Menurut kami, Permenhub 12/2019 bukanlah sebuah payung hukum melainkan hanya merupakan produk panduan operasional bagi pengemudi ojek online dan aplikator. Satu-satunya hal yang bisa diakomodir oleh Permenhub 12/2019 tersebut hanyalah persoalan tarif, yang semula mutlak ditentukan sendiri oleh aplikator menurut mekanisme pasar, dengan adanya permenhub 12/2019 menjadi ditentukan bersama oleh pemerintah, aplikator dan perwakilan pengemudi transportasi. Dalam pelaksanaannya masih banyak kekurangan yang terjadi karena proses evaluasi berkala yang tidak dijalankan oleh para pihak dan juga penentuan siapa perwakilan pengemudi transportasi yang berhak mewakili pun masih dipertentangkan dari hari ke hari.

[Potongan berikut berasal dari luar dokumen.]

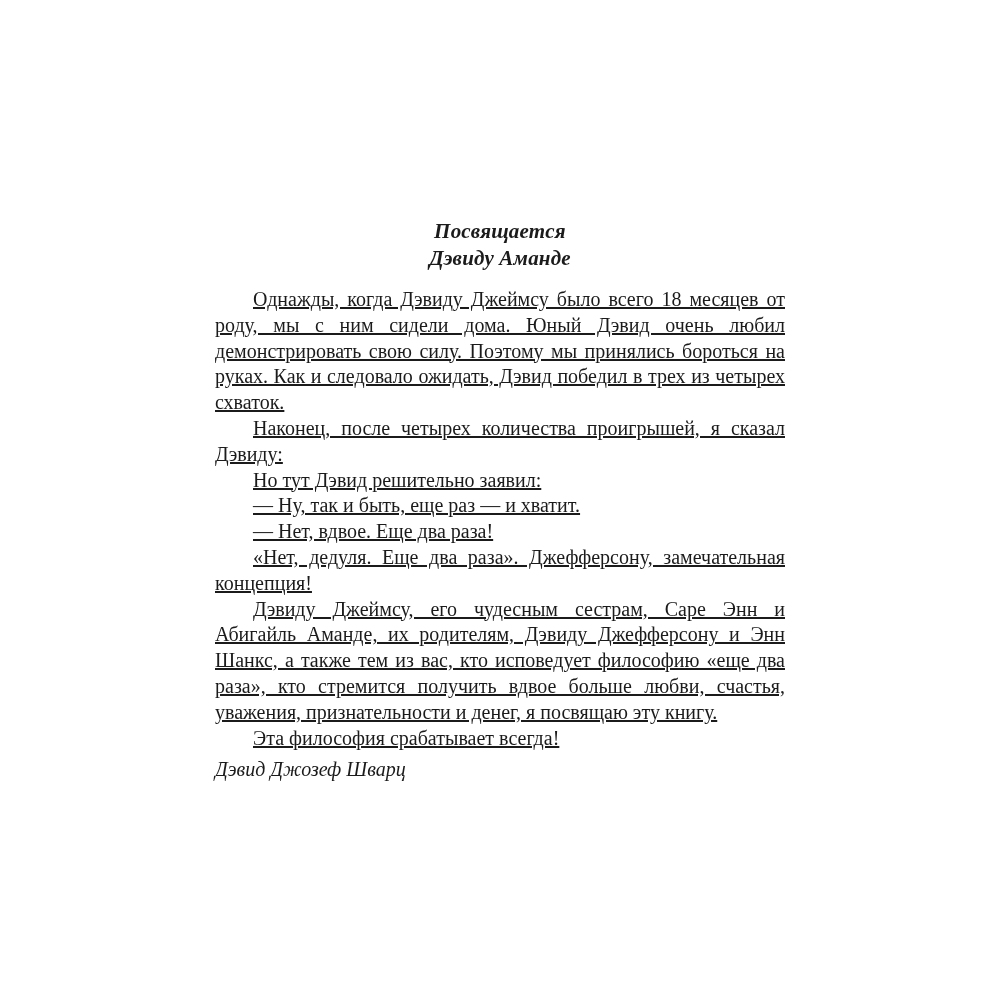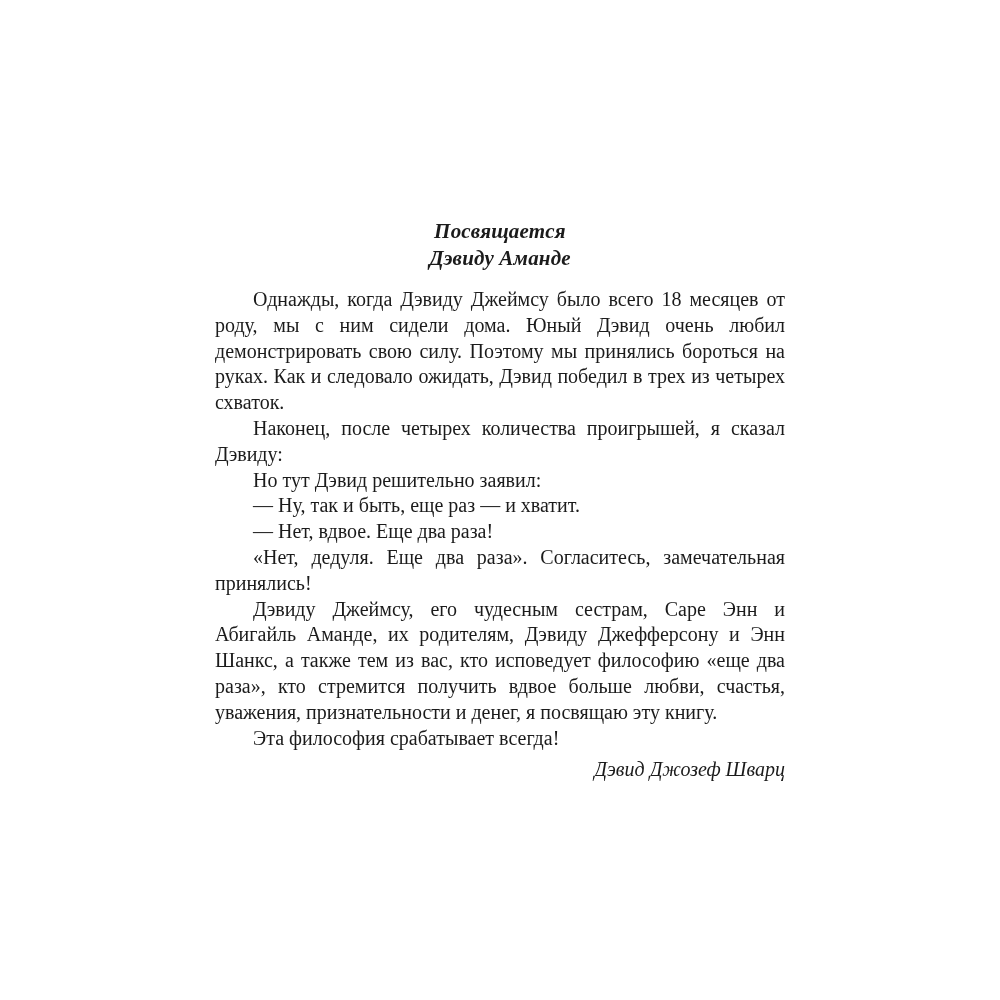--- a/index.html
+++ b/index.html
@@ -35,24 +35,24 @@
   .bodytext {
     margin-top: 15px;
     font-size: 20px;
     line-height: 25.8px;
   }
   .bodytext p {
     margin: 0;
     text-align: justify;
     text-indent: 38px;
     text-justify: inter-word;
+    text-decoration: underline;
   }
   .signature {
     margin-top: 5px;
-    text-align: right;
     font-style: italic;
     font-size: 20px;
     line-height: 26px;
   }
 </style>
 </head>
 <body>
 
 <div class="page">
   <div class="content">
@@ -61,20 +61,20 @@
       <div>Посвящается</div>
       <div>Дэвиду Аманде</div>
     </div>
 
     <div class="bodytext">
       <p>Однажды, когда Дэвиду Джеймсу было всего 18 месяцев от роду, мы с ним сидели дома. Юный Дэвид очень любил демонстрировать свою силу. Поэтому мы принялись бо­роться на руках. Как и следовало ожидать, Дэвид победил в трех из четырех схваток.</p>
       <p>Наконец, после четырех количества проигрышей, я сказал Дэвиду:</p>
       <p>Но тут Дэвид решительно заявил:</p>
       <p>— Ну, так и быть, еще раз — и хватит.</p>
       <p>— Нет, вдвое. Еще два раза!</p>
-      <p>«Нет, дедуля. Еще два раза». Согласитесь, замечательная принялись!</p>
+      <p>«Нет, дедуля. Еще два раза». Джефферсону, замечательная концепция!</p>
       <p>Дэвиду Джеймсу, его чудесным сестрам, Саре Энн и Абигайль Аманде, их родителям, Дэвиду Джефферсону и Энн Шанкс, а также тем из вас, кто исповедует философию «еще два раза», кто стремится получить вдвое больше любви, счастья, уважения, признательности и денег, я по­свящаю эту книгу.</p>
       <p>Эта философия срабатывает всегда!</p>
       <div class="signature">Дэвид Джозеф Шварц</div>
     </div>
 
   </div>
 </div>
 
 </body></html>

Jika pemerintah serius memperjuangkan nasib pengemudi ojek online, seharusnya yang dilakukan bukanlah kembali membahas sebuah permenhub yang sudah jelas dan nyata tidak mampu berbuat banyak, tapi menginisiasi terwujudnya UU atau PERPU yang mengatur keberadaan transportasi online roda dua. Kemudian merumuskan skema bisnis dalam transportasi online yang sesuai dengan UU No.20 Tahun 2008 tentang kemitraan yang mengatur bahwa kemitraan adalah antara perusahaan dengan badan usaha lainnya seperti misalnya Koperasi Pengemudi Transportasi Online dan bukan langsung kepada perseorangan pengemudi ojek online. Kemitraan harus didasarkan pada persamaan kedudukan dan keadilan. Tanpa persamaan kedudukan hukum, maka kemitraan yang terjadi akan cenderung pada penjajahan gaya baru dengan alasan aplikasi. Juga harus dibentuknya sebuah regulasi tentang asosiasi perwakilan pengemudi transportasi dari tingkat pusat hingga propinsi dan kabupaten/kota seluruh Indonesia yang asosiasi tersebut berperan untuk bersama-sama dengan pemerintah pusat dan daerah masing-masing dan aplikator di daerah masing-masing menentukan kebijakan tarif di daerah hingga menangani permasalahan kemitraan di daerah masing-masing. Dengan konsep ini, maka kemitraan akan jelas kedudukan hukumnya dan asosiasi yang resmi dibentuk dari Sabang hingga Merauke akan menjadi perwakilan mitra di daerah masing-masing.
Kembali kepada ajakan Dirjen Perhubungan Darat Budi Setiyadi untuk melakukan evaluasi terhadap permenhub 12/2019 pasca aksi Malari 501 kemarin, maka para aktivis ojek online wajib waspada dan cermat dalam menyikapinya. Karena yang dibutuhkan oleh pengemudi ojek online seluruh Indonesia adalah sebuah produk hukum yang tegas, jelas dan mengakomodir seluruh kepentingan pengemudi, aplikator dan juga pemerintah selaku regulator. Produk hukum yang bisa menjadi payung hukum operasional hanyanya dengan melakukan amandemen UU No.22/2009 baik dengan inisiatif pemerintah maupun DPR khususnya Komisi V. Jika dianggap sudah mendesak karena menyangkut hajat hidup jutaan pengemudi ojek online, Presiden pun bisa mengeluarkan PERPU terkait melegalkan transportasi roda dua menjadi sebuah moda transportasi umum khusus. Selain dua produk hukum tersebut, maka peraturan apapun yang akan dibuat di level kementrian perhubungan akan menjadi sia-sia, tidak mengikat para pihak, tidak mengakomodir permasalahan pengemudi ojek online Indonesia dan hanya akan menjadi produk pereda nyeri sesaat bagi derita mitra pengemudi ojek online.